EXCLUSIVE: The auction for Jon Peters’ controversial autobiography Studio Head will be conducted with NYC publishers within the next two weeks. This time the hairdresser turned movie producer turned Sony Pictures Entertainment mogul turned movie producer has a new agent. Formerly repped by David Vigliano, Peters is now with Trident’s Dan Strone. Peters previously sold his memoir in 2009 to HarperCollins for $700,000. But then I published Peters’ full book proposal — “the rise of Jon Peters from reform school hairdresser to Chairman of Sony-Columbia Pictures is the most audacious and most unlikely success story in the history of the entertainment business” — and Hollywood was reviled. Because it took aim at his many professional and personal relationships, targeting everyone from Barbra Streisand to Peter Guber to one-night stands. As my headline opined at the time: IT SHOULD BE CALLED ‘DICKHEAD’: Why Jon Peters’ Book Proposal Sets New Low. When Hollywood expressed its revulsion, Peters apologized and put the book on the back burner. Well, I just got off the phone with Peters who says there’s now “a lot of interest” in the same book outline he penned with Los Angeles writer Bill Stadiem. “You have a copy of it. We went out with same proposal you already made public. But I have written new pages I haven’t shown to anybody to make it more honest and more real. It’s not going to be nasty or mean. It’s a loving story. It’s  basically the truth of my experience.”

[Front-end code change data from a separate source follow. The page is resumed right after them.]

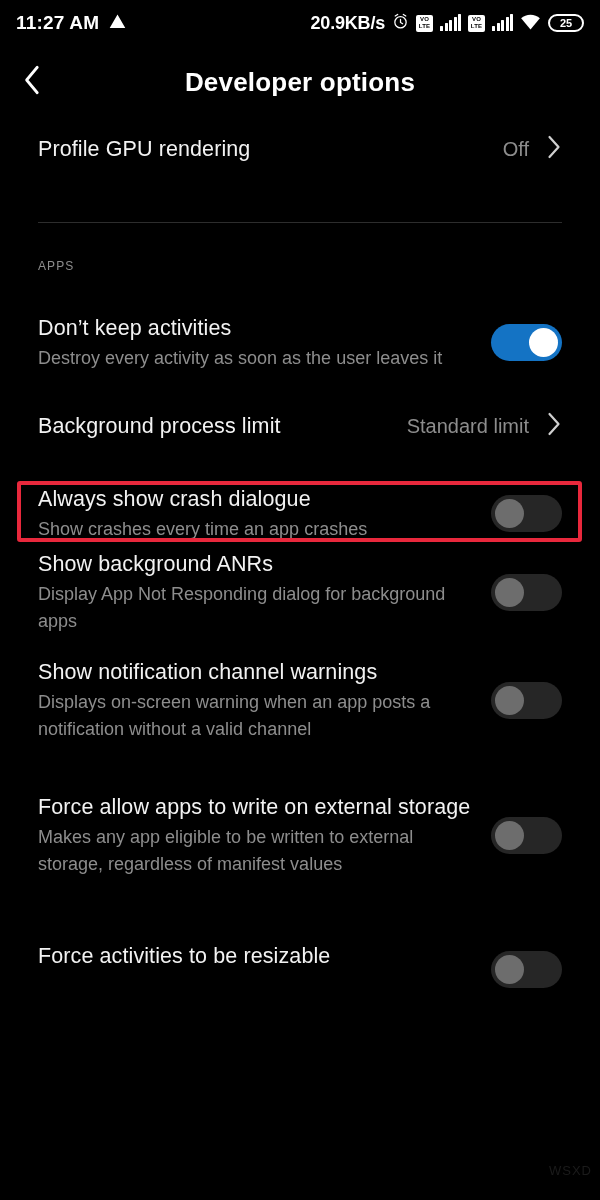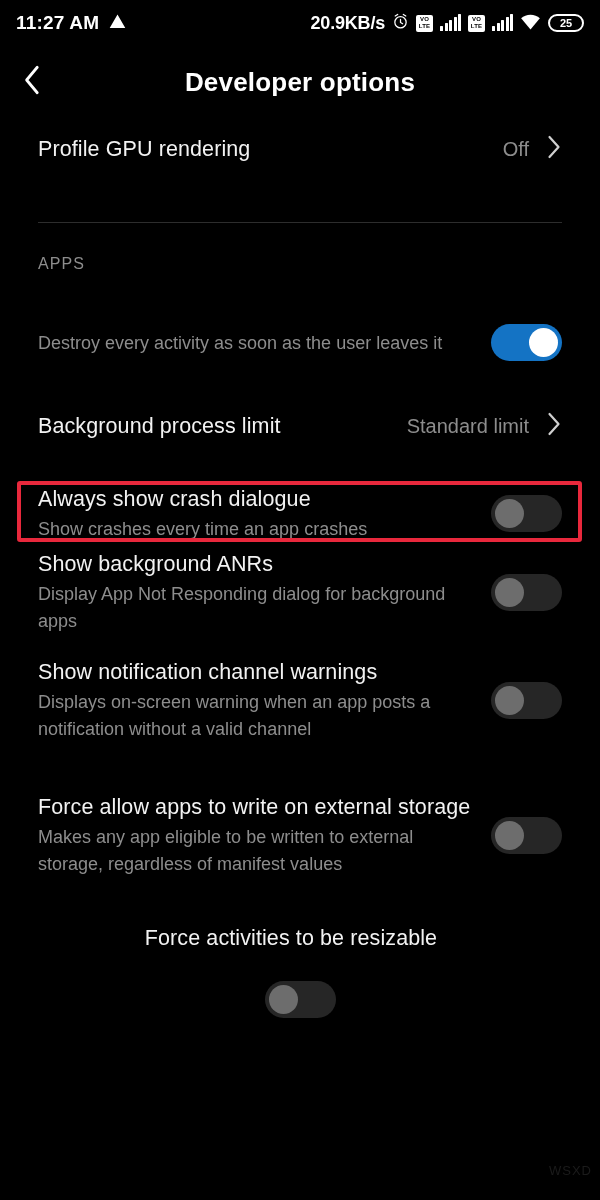"APPS" .section-label { font-size: 16px -> 12px }
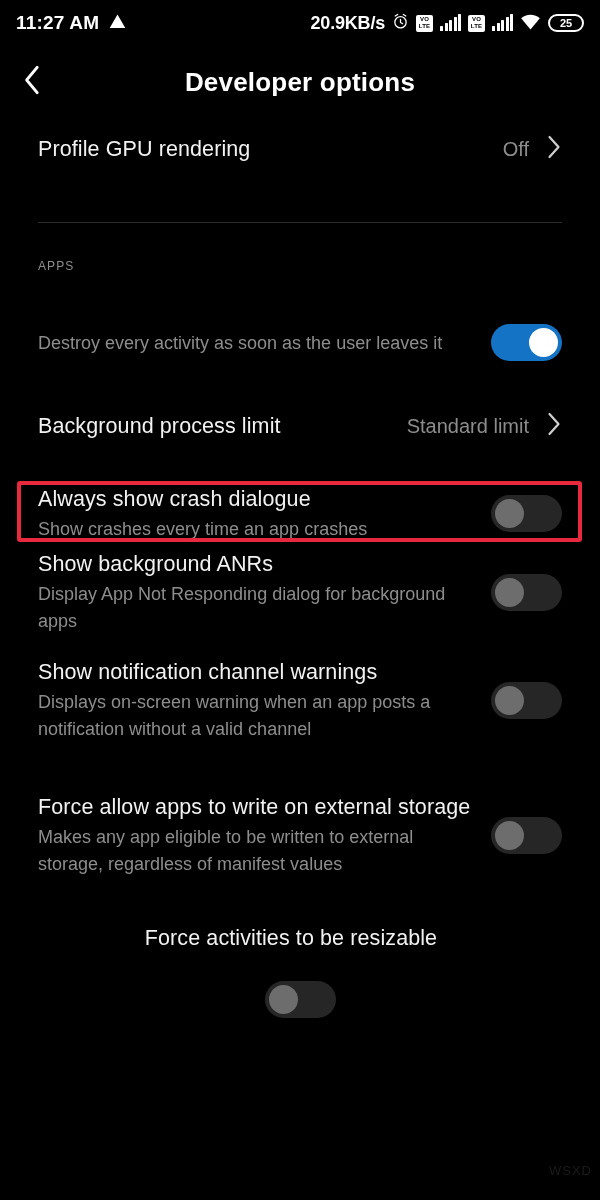"Don’t keep activities" div.row-title { html: none -> <div>Don’t keep activities</div> }
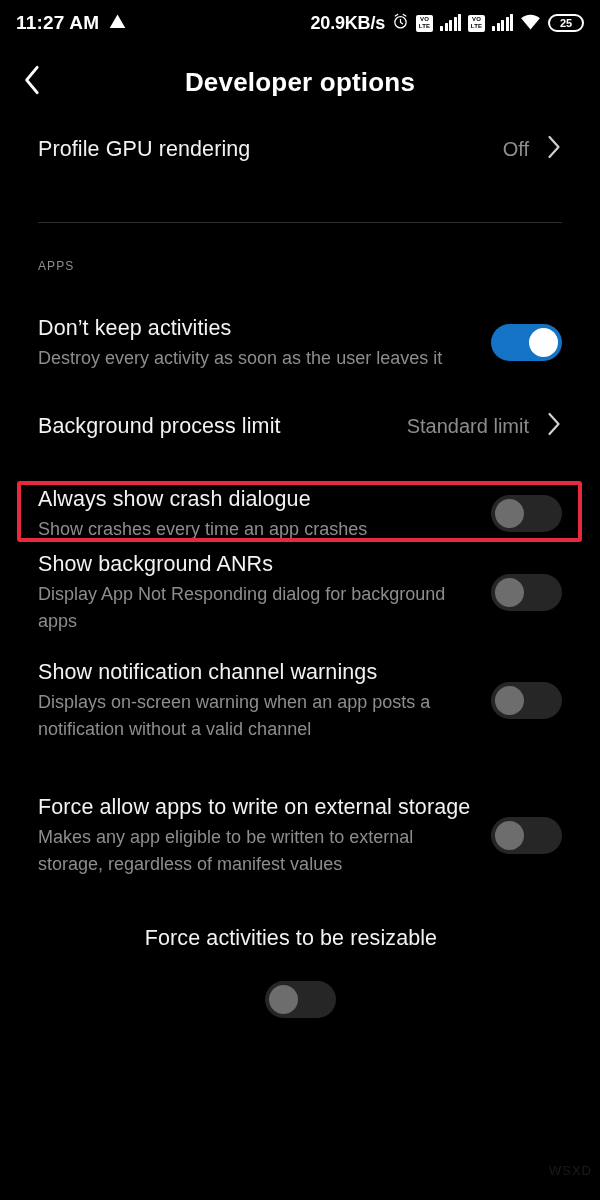"Force activities to be resizable" div.row { flex-direction: column -> none }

To refresh your memories, here’s what I wrote about the Superman and Batman producer’s book proposal the last time around: “In all my time covering Hollywood, I have never read a more vile betrayal of everyone and everything in Hollywood by a showbiz figure than this proposal. And that’s saying a lot. Sure, I’m tired of the usual claptrap Hollywood memoir that doesn’t lay a glove on anyone. On the other hand, I thought Julia Phillips at least had the integrity to be as hard on herself as she was on Hollywood. But it is clear to me that Peters’ intent with this book is to hurt those he once held dear. I don’t understand why he’s doing this. He doesn’t need the money. He doesn’t need the fame. He does need therapy. Here is the statement I received from Peter Guber, at one time Jon’s longtime partner as a producer and at Sony: ‘After four decades in this industry I will stand by my reputation and Jon Peters should stand by his. I find it surprising that any publisher would be interested in his work of fiction.’ “

Of course since then Peter Guber has written his own book. So like it or not, Hollywood may have to resign itself to the fact that Peters is determined to have his say. He also told me that he plans to “write a lot of books”.